Eppure, secondo la rilevazione WeWorld-Ipsos sulla povertà mestruale in Italia, il 32% del campione prova dolore durante ogni ciclo
Il vuoto normativo esiste ed è profondo. Non sono riuscite a colmarlo le proposte di legge del 2016 e del 2023 a riguardo. Il disegno più recente proponeva un congedo mestruale scolastico – fino a due giorni al mese per studentesse dismenorreiche, con certificato medico – e lavorativo, sempre con certificato medico, fino a due giorni mensili, con un’indennità che coprisse il 100% della retribuzione giornaliera. Giorni da aggiungere alle altre cause di assenza giustificata da lavoro: dunque non si sarebbero sovrapposti ai permessi per malattia, né dal punto di vista contributivo né da quello retributivo.
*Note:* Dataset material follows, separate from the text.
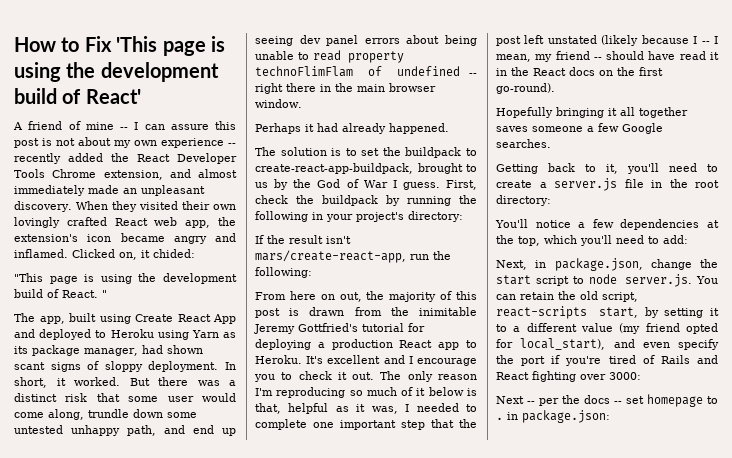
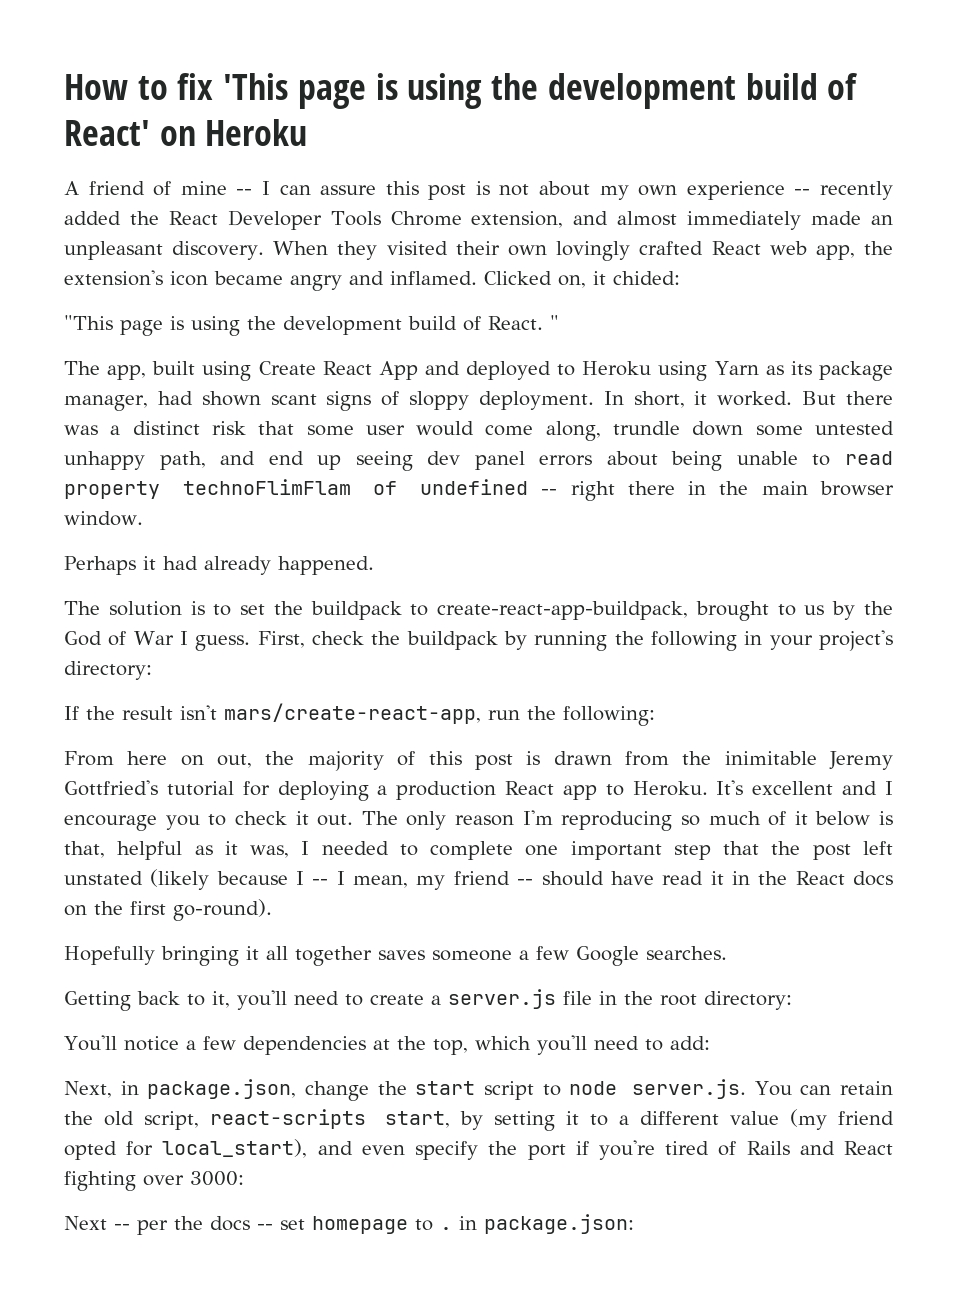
- How to Fix 'This page is using the development build of React'
+ How to fix 'This page is using the development build of React' on Heroku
Il report sulla giustizia mestruale – elaborato da WeWorld e School of Gender Economics dell’Università UnitelmaSapienza – ha formulato una proiezione sul costo di una misura simile a quella spagnola in Italia: considerato che, come già evidenziato, nel nostro Paese il 32% delle donne che ha il ciclo prova forti dolori, e che perde in media cinque o sei giorni di lavoro annui a causa del dolore, in base alle stime del rapporto, se lo stato coprisse solamente la parte contributiva di questa percentuale sociale, la quota di spesa pubblica da destinare ammonterebbe a circa 228 milioni di euro.
Invece l’iniziativa sul congedo mestruale rimane in capo alla “volontà individuale” di enti e istituzioni: con una decisione ufficialmente approvata lo scorso 3 luglio, un liceo a Potenza apre la strada al congedo mestruale prevedendo due giorni di assenza giustificata. A partire dall’anno scolastico 2025/2026, il Liceo artistico “Walter Gropius” diventerà il primo istituto in Basilicata a introdurre il congedo mestruale per le studentesse. Un cambiamento importante che dovrebbe essere tutelato per legge. Come sta già accadendo in altri Paesi.